Developing a Destination Management plan

Couple walking at beach by Moeraki boulders.

Miles Holden, Moeraki, Otago

Destination Management (DM) planning can apply to a macro-area (e.g. South Island), region (e.g. Taupō Region), district (e.g. Clutha District) or specific location (e.g. Milford Sound). All of these layers are relevant in the context of the destination and stakeholder needs.

Stakeholders will determine what constitutes a ‘destination’, depending on who is leading/facilitating the development of a DM plan, the way visitors experience the place, clusters of activity and communities of interest. Also relevant is the resources and structures supporting the destination, such as RTOs, EDAs and local government authorities.

Collaborative and ongoing process

DM is an ongoing collaborative process. It requires inclusive and coordinated leadership that enables various stakeholders to come together to form a common goal and an agreed vision of success to which they are all committed. It needs to engage residents, tourism enterprises, businesses, Māori/iwi/hapū, RTOs, EDAs, TNZ and local/regional and central government as appropriate.

A diagram indicates various stakeholders that need to come together as part of the DM process.

Commitment and resources

Embarking on a new DM planning process can be a lengthy exercise requiring a reasonable degree of commitment and resourcing. Stakeholders need to be clear about what they want to achieve and be mindful of the resources, capability and capacity available to develop and implement the plan. Small steps can be taken and built on over time as capacity and resources become available.

Many aspects of DM could already be captured in existing plans. Some destinations may want to take a light touch approach, coordinating components of existing plans and identifying gaps and new areas to focus on. Other destinations may choose to embark on a full DM planning process.

Whether you choose a light touch or detailed approach, be clear about why you are developing a plan, who needs to be involved with clearly defined roles and responsibilities and how the plan will be implemented (and funded).
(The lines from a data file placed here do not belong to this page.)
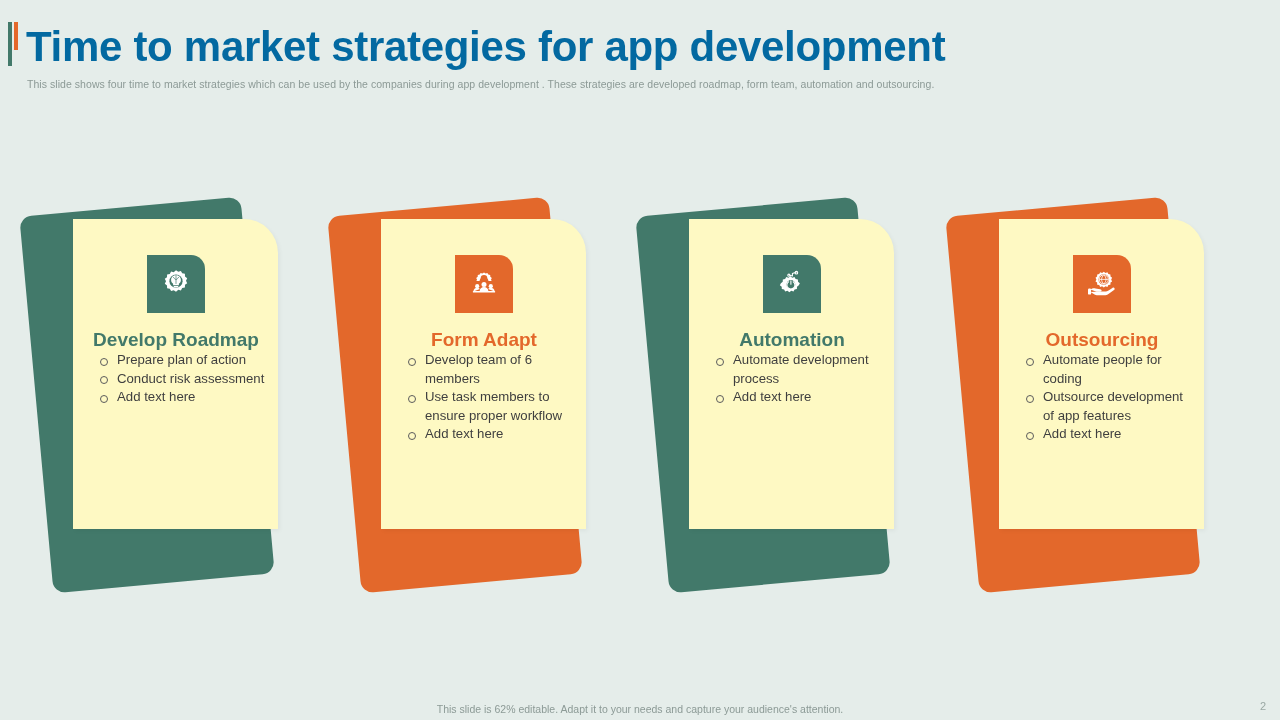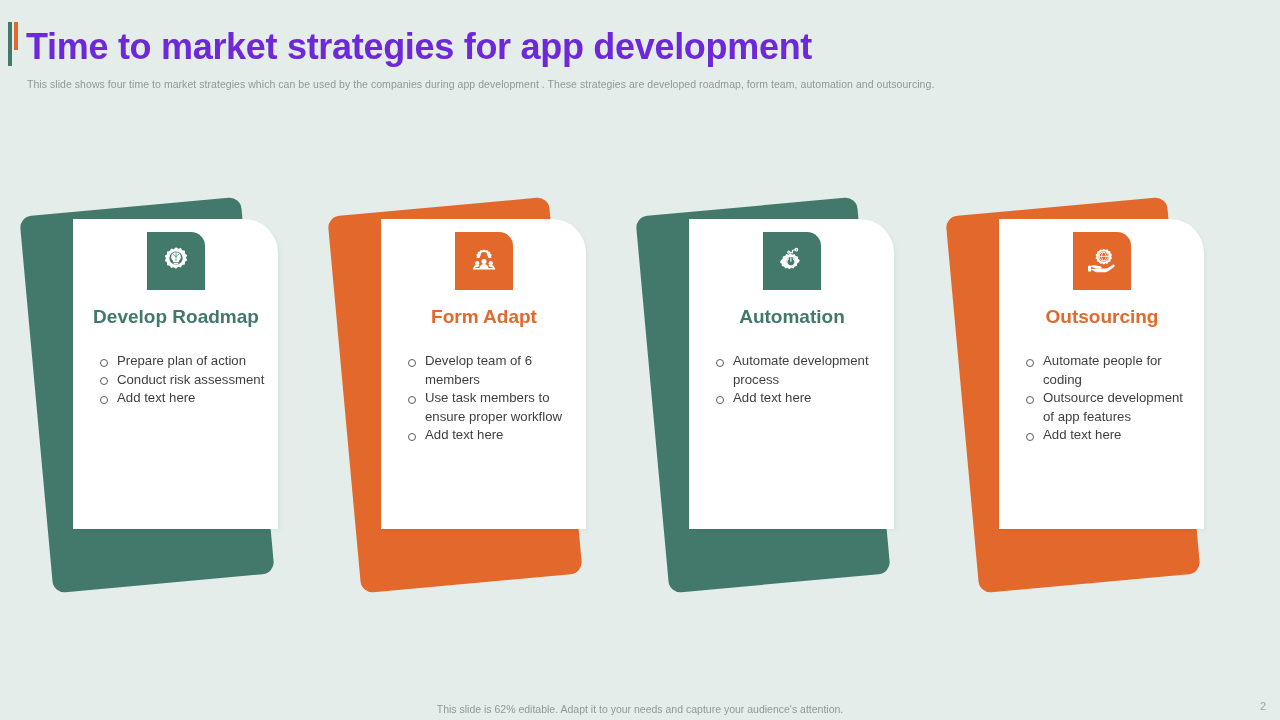"Time to market strategies for" .slide-title { color: #6d28d9 -> #0369a1; font-size: 36px -> 42px }
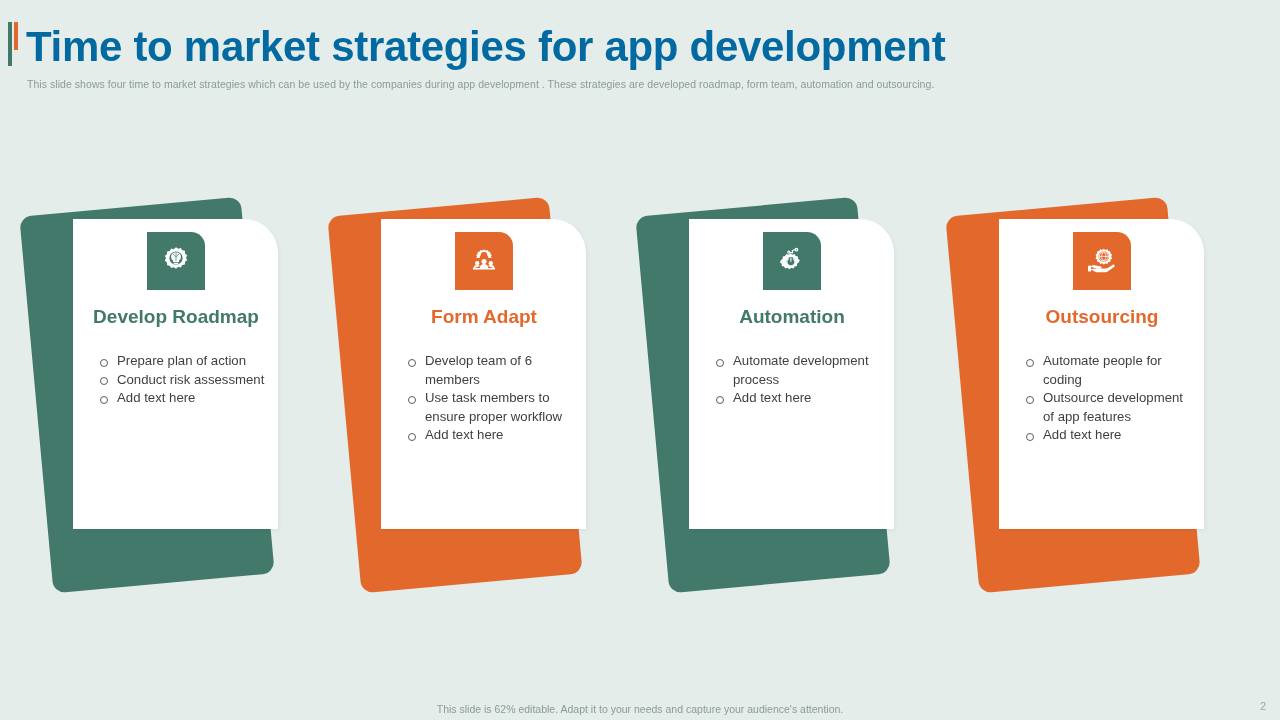"Develop Roadmap" .card { background: #ffffff -> #fef9c3; padding: 13px 12px 0 13px -> 36px 12px 0 13px }
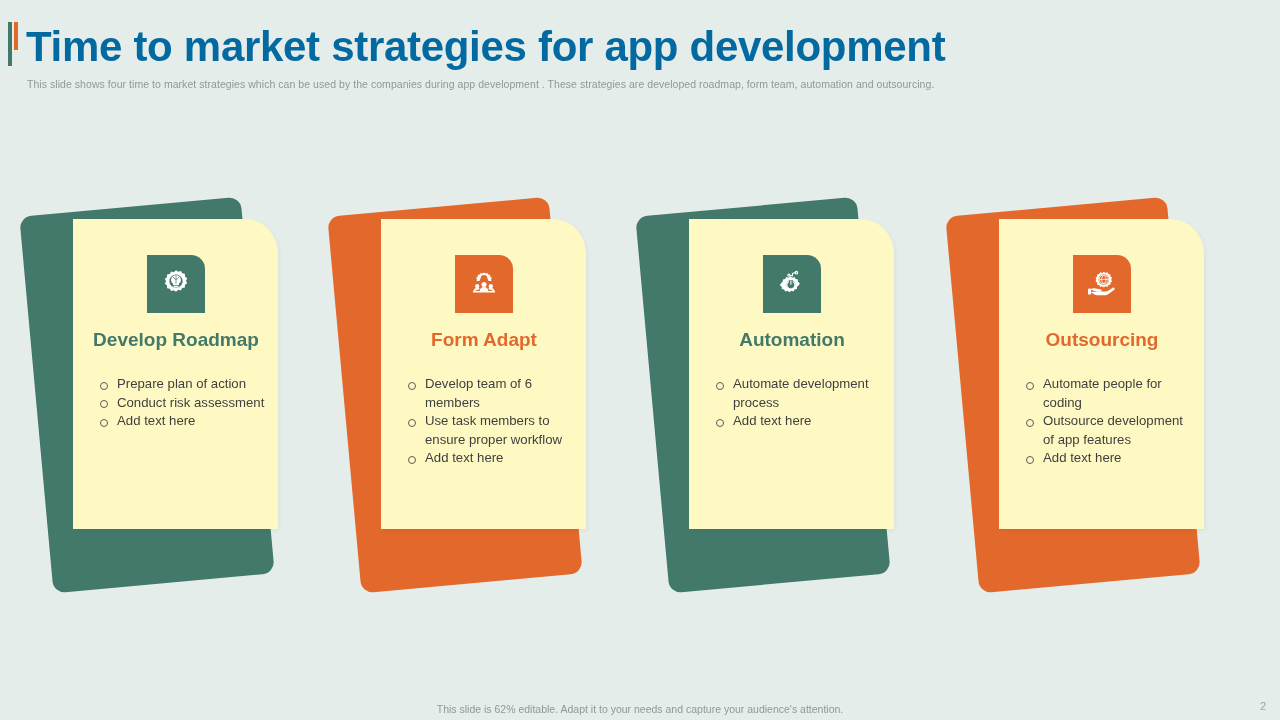"Prepare plan of action" .bullets { margin-top: 24px -> 0 }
A detailed approach requires an appropriate governance/ leadership structure to lead and coordinate the DM planning process. This could be one lead agency or a consortium as agreed by relevant stakeholders and sponsors. Identifying the right people with the right skills is important as well as ensuring they have the appropriate support and mandate. Destinations can be at different stages of maturity and stakeholders can have different views on the size and scale of tourism that is appropriate. Effective DM is a long term commitment, stakeholders should determine the scope and approach that best serve the destination’s interests and aspirations.

DM plans should focus on activation and critically determine key areas that are realistic and achievable.

Additional resources may be required to support the development and implementation of the plan; therefore, the process needs to be cognisant of central and local government planning and funding cycles. DM should aim to provide continuity of activity across both political and planning cycles, to provide confidence for stakeholder commitment and investment.

A diagram illustrates key steps in the ongoing DM process.

Fit for purpose

To remain fit for purpose, successful destinations regularly revise, review and re-engineer their plans, activities and structures to respond to changing visitor or community needs and the macro- and microeconomic influences.

Regardless of the approach, ambitious visions and comprehensive programmes of activity are commendable; however, DM plans should be realistic and focus on achievable outcomes, with short, medium and long-term priorities and actions.

Tourism Funding Toolkit for Local Government Revenue

The Tourism Funding Toolkit for Local Government Revenue (the Toolkit) has been developed as a resource for local governments to meet the range of tourism costs incurred – from building and maintaining infrastructure that supports tourism, operational costs for services, and the costs associated with implementing regional tourism priorities through, for example, the development of Destination Management Plans.

Case study

Southland Murihiku Destination Strategy 2019-2029

The 10-year Strategy highlights the importance of destination management and presents a positive vision for the future where Southland.

The Strategy has a strong commitment to embrace a holistic approach to sustainably growing the visitor economy, looking at all the elements that contribute to the overall visitor experience and having these at the centre of positioning Southland as a sought-after travel destination.

The process to develop the Strategy has been extremely valuable, with significant consultation and stakeholder engagement ensuring the strategy vision had broad representation and was inclusive and reflective of the regional tourism sector.

Through this process we have been able to align private and public sectors that equally recognises the host community, local businesses, the environment and of course our visitors. Many of the recommendations made will not only influence the visitor economy but help to make Southland a better place to live helping to ensure the benefits of tourism are shared across the whole region.”